調達業務のリスクマネジメント~東日本大震災の教訓 2章(2)-18
例えば、震災直後に発注した部品数量の見直しです。ある部品では、震災直後から3月末までに単月での受注額が前年度対比で80%も増加しました。マスコミ報道を通じて目にした震災の被害は甚大でした。ただ、80%もの増加が妥当かどうかは疑問です。震災被害による調達リードタイムの長期化を懸念した前倒し発注と考えるのが妥当でしょう。皆さんも同じような発注をおこなっていませんか。発注時は、震災後という非常時の判断基準をベースにしていたはずです。そのような発注を今、現状に照らし合わせて見直すことが必要なのです。地震発生直後、そのような発注量を増やすことは、判断として妥当だった。そして、被害の全貌が明らかとなり、復旧の見通しが明らかになるにつれて、ほんとうに必要なものがわかってきます。

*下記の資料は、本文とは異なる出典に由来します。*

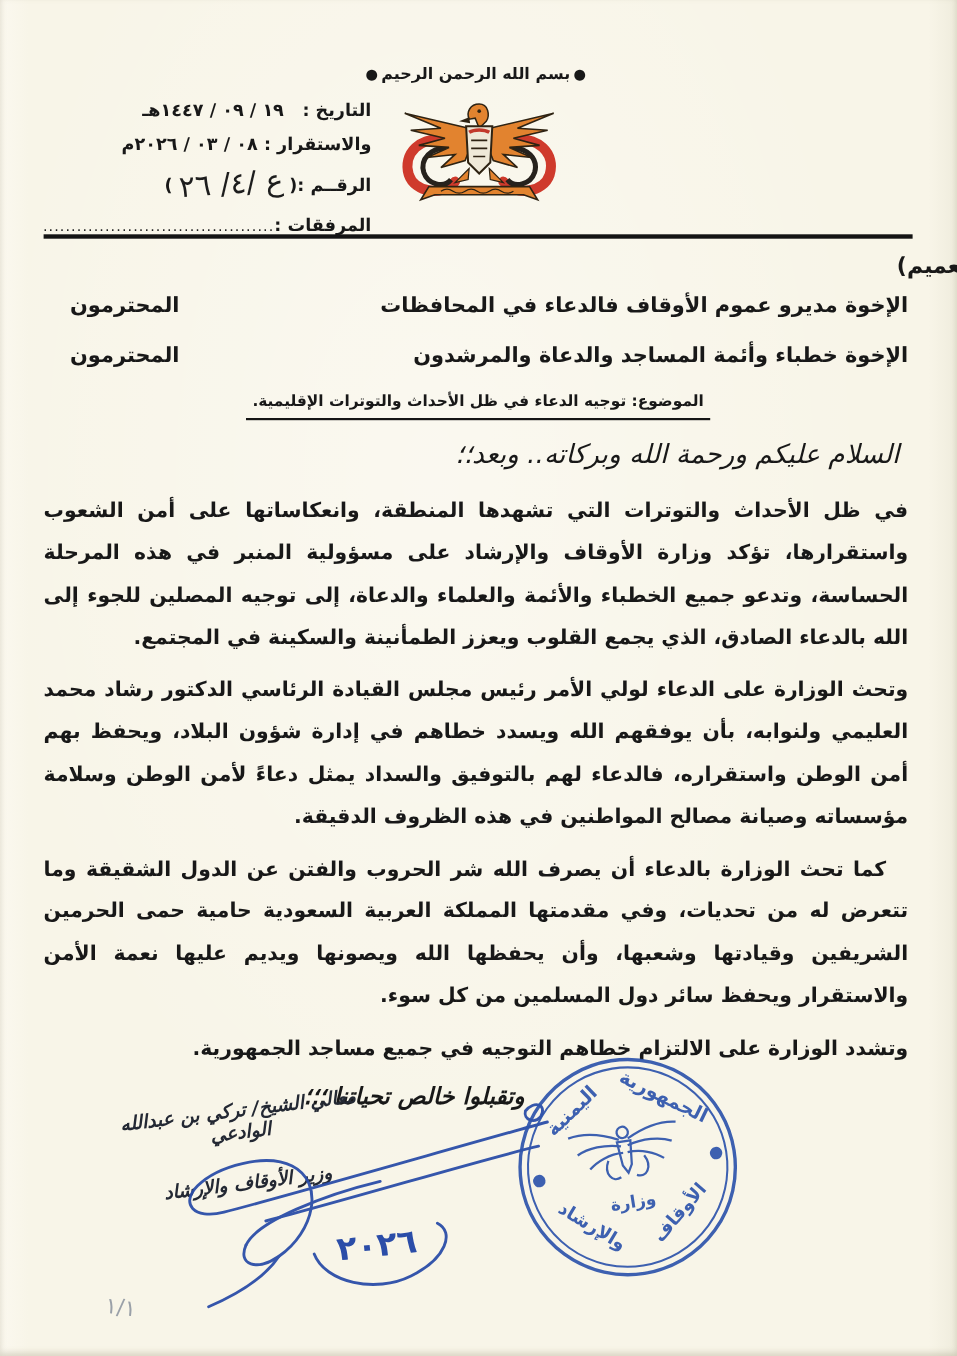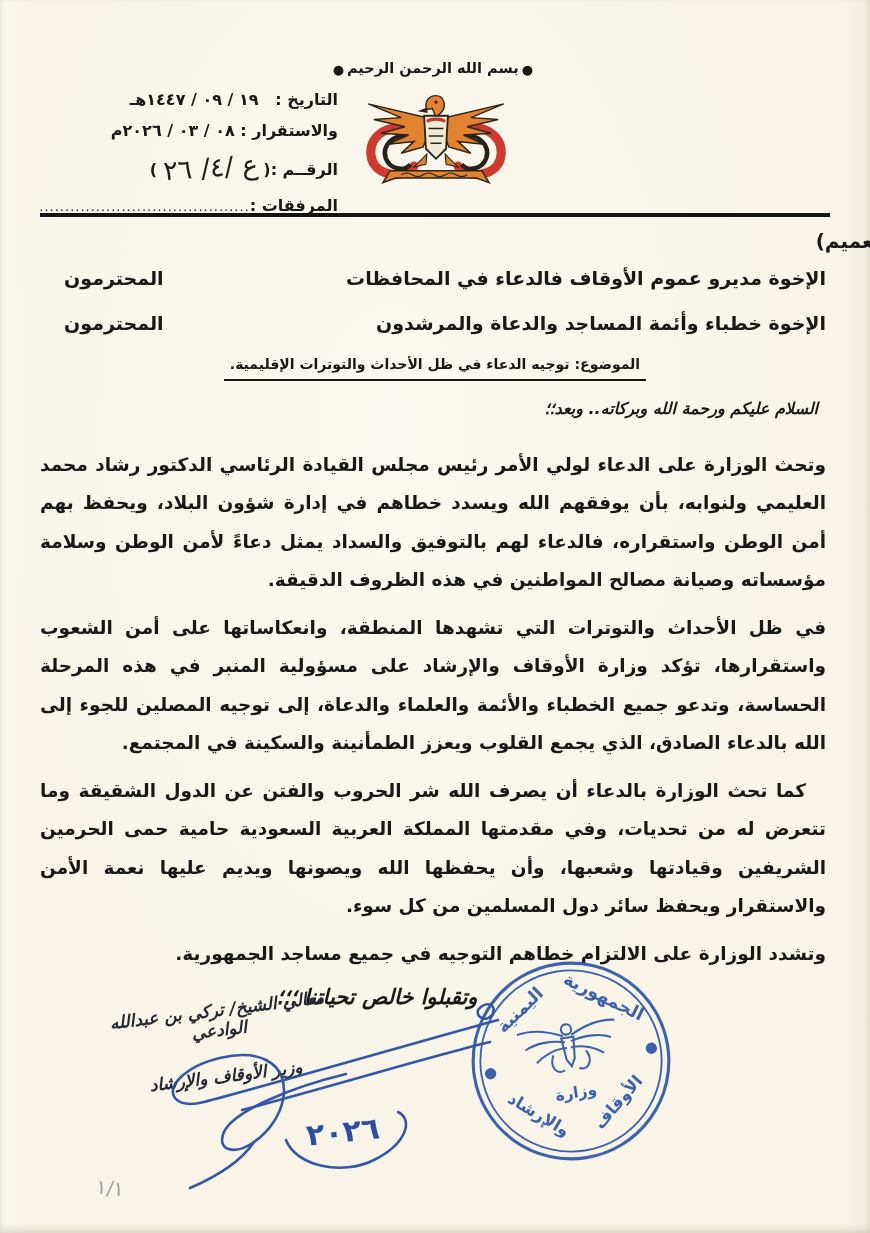"السلام عليكم ورحمة الله وبركاته.." .greeting { font-size: 16px -> 24px; font-weight: 700 -> 400 }
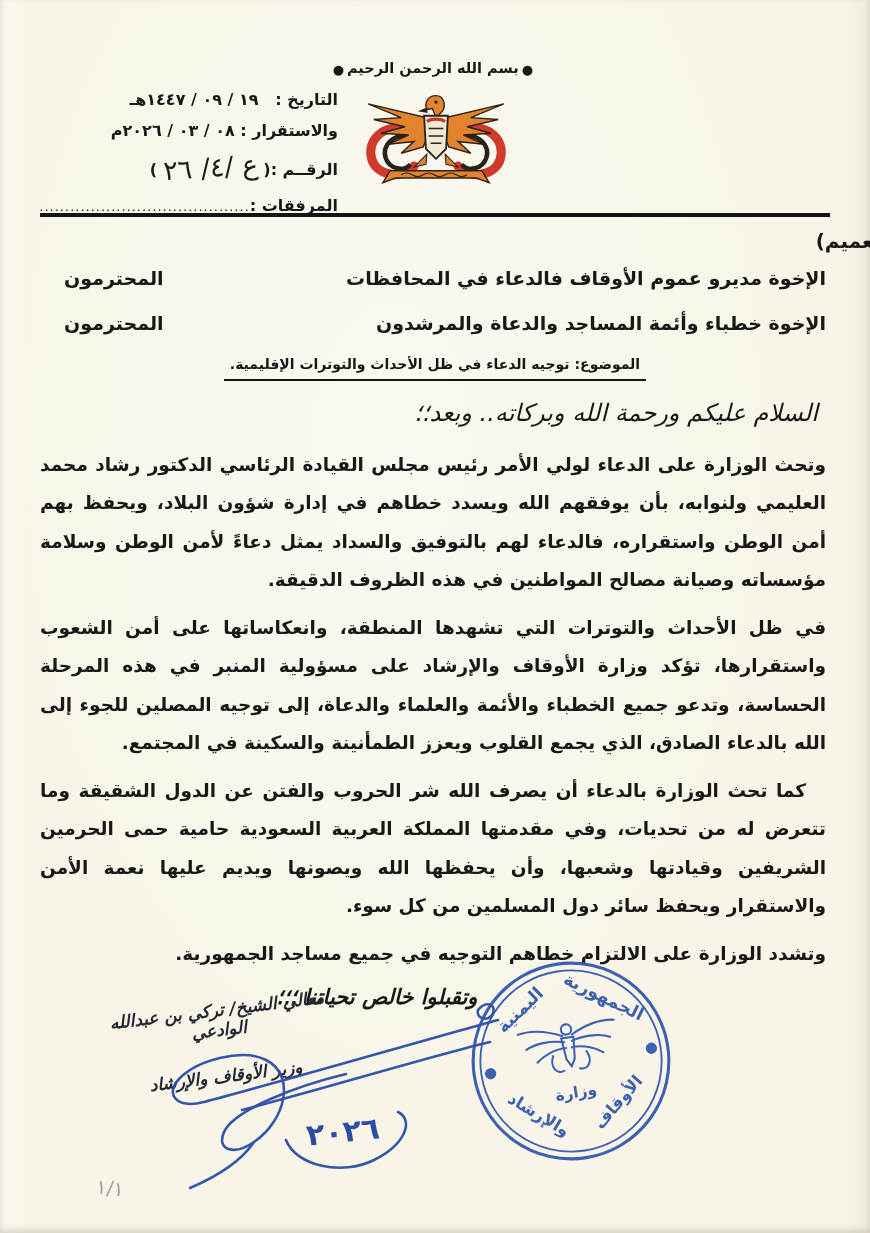"وتحث الوزارة على الدعاء لولي" p { order: before "في ظل الأحداث والتوترات التي" -> after "في ظل الأحداث والتوترات التي" }
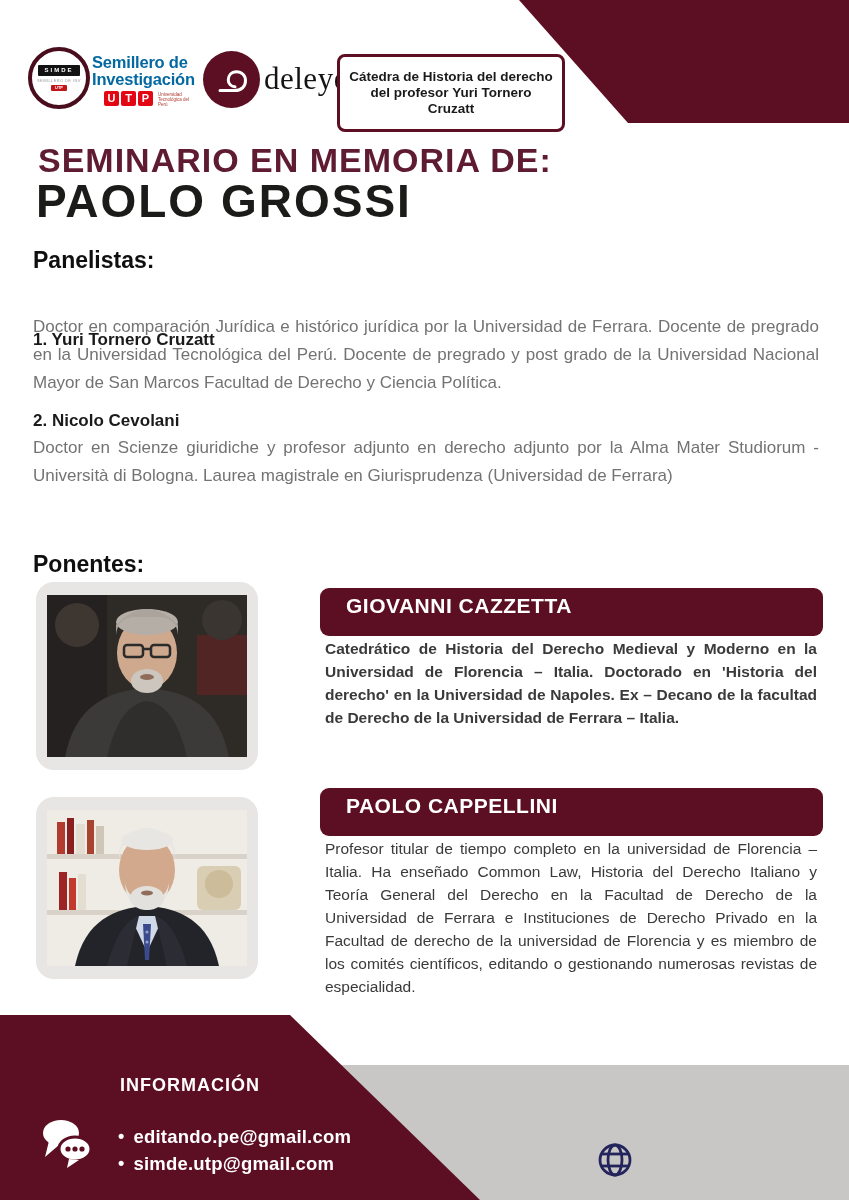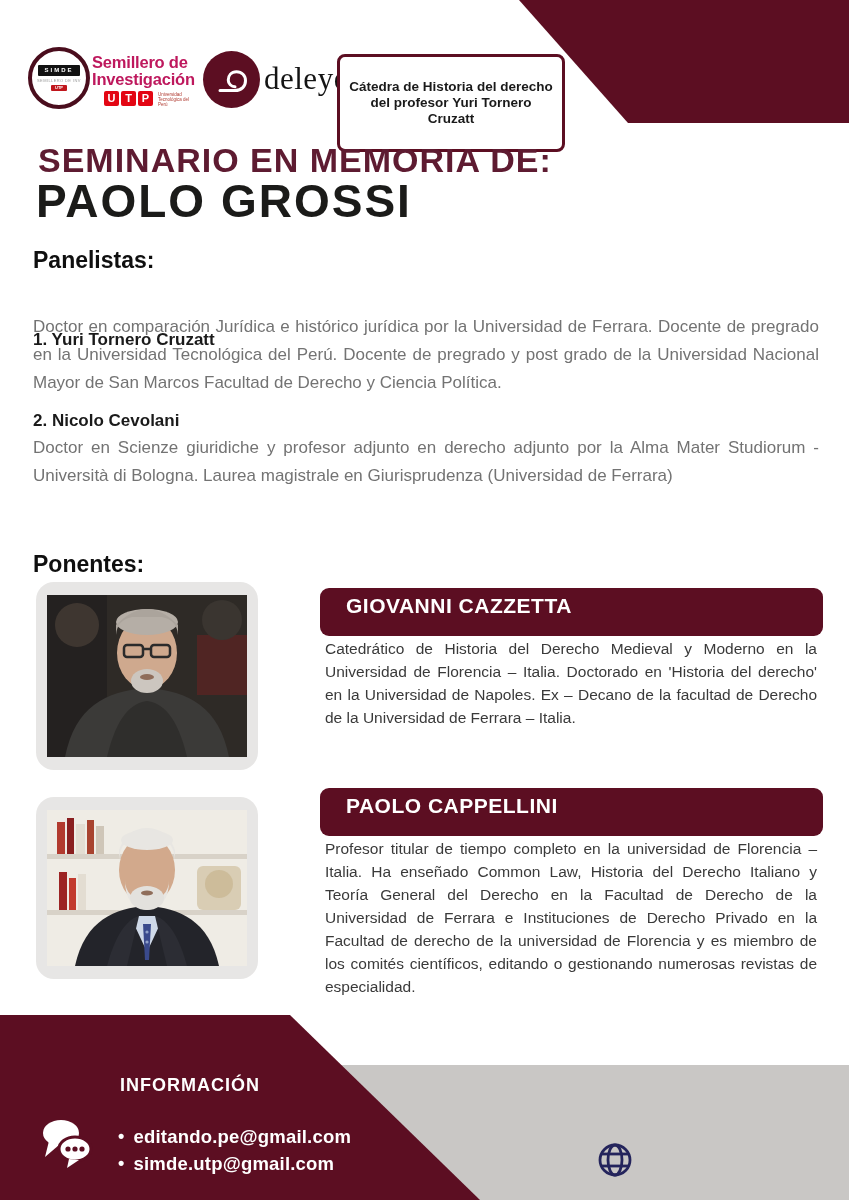"Semillero de" .semillero .ln { color: #be185d -> #0369a1 }
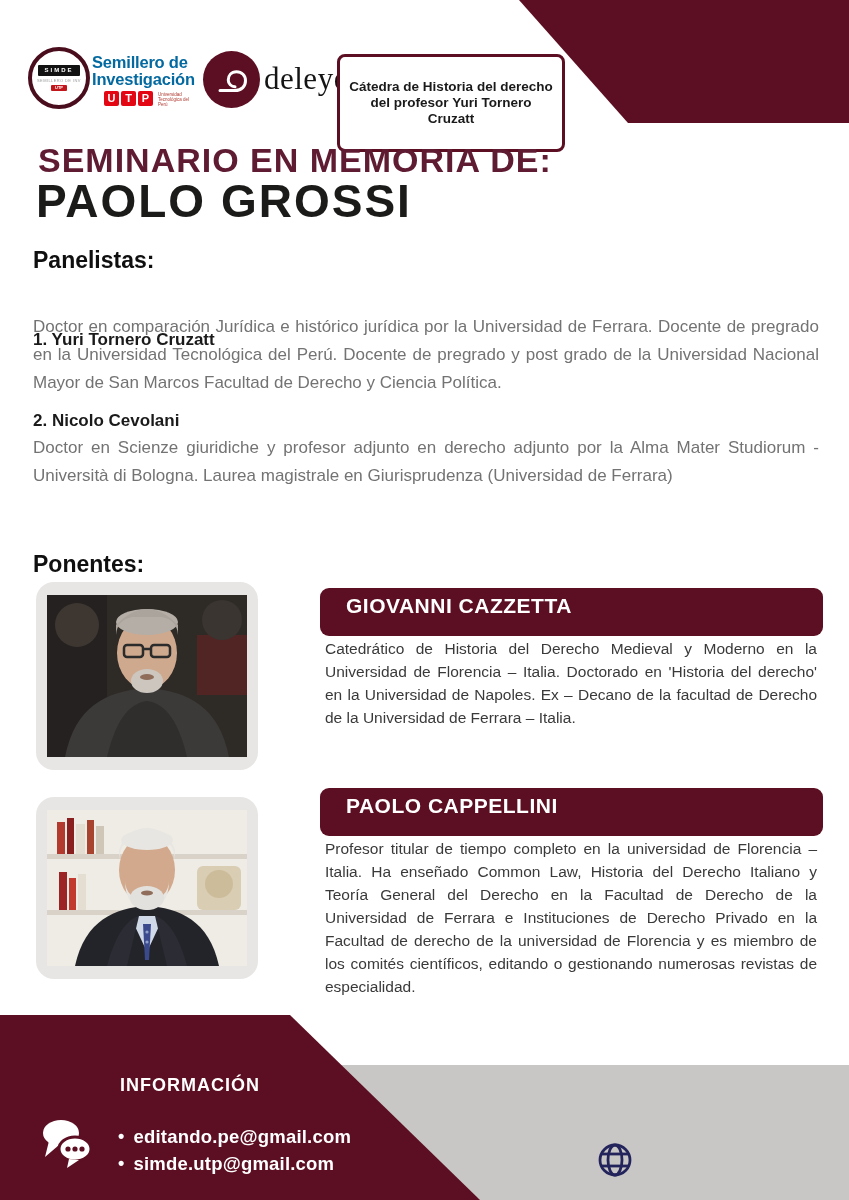"Cátedra de Historia del derecho" .catedra-box { padding: 22px 6px -> 12px 6px }
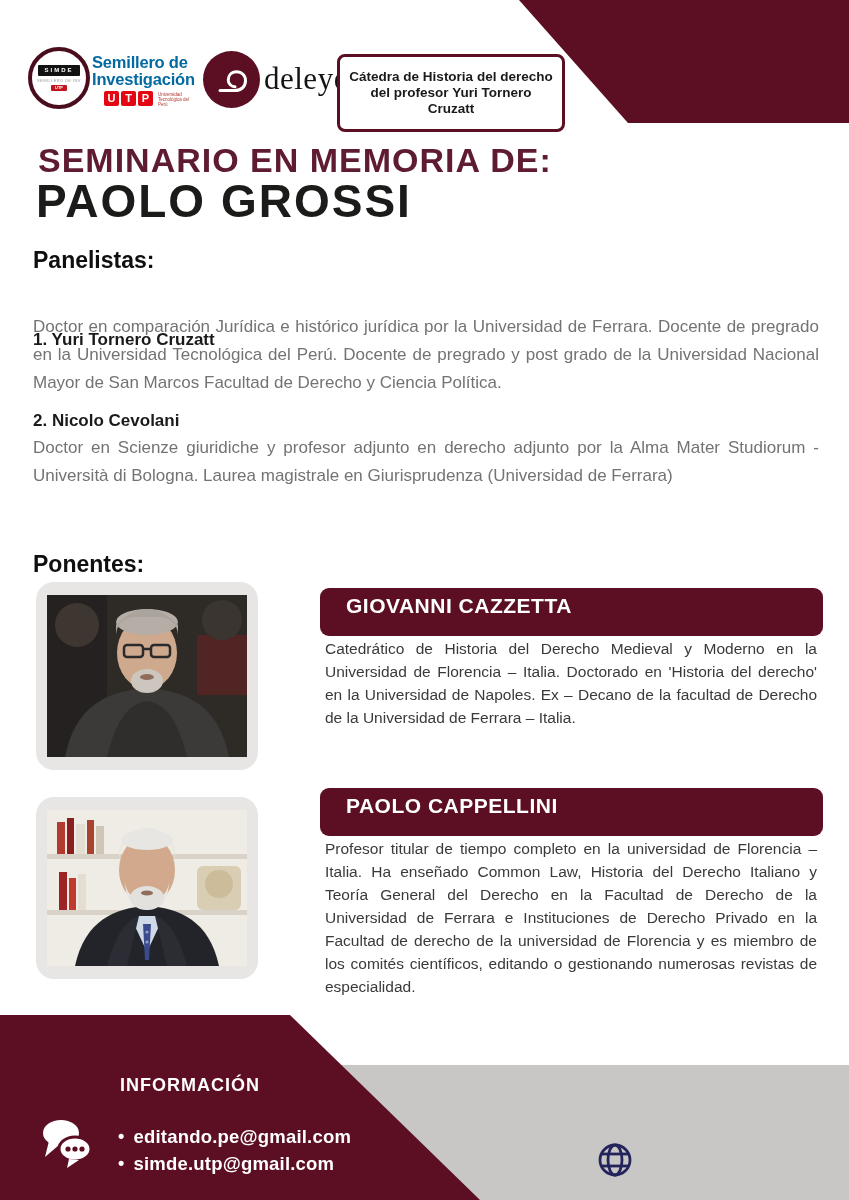"Catedrático de Historia del Derecho" div.sbio { font-weight: none -> bold }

震災から時の経過と共に、需要量と供給量のミスマッチは修正が難しくなります。特にリードタイムの長期化を念頭におこなった前倒しで発注は、過去の決定の見直しを検討すべきです。最新の需要動向を踏まえてなお必要なのであれば、過去の決断の正当性が証明されます。逆に乖離を見いだした場合には、できるだけ早く修正することが必要です。当然、サプライヤー側の都合もあるでしょうから、その辺の事情は踏まえた上で、一方的な押しつけになることは避けなければなりません。そのような修正活動ともよべる動きが、震災後という特異な状況からの脱却には必要なのです。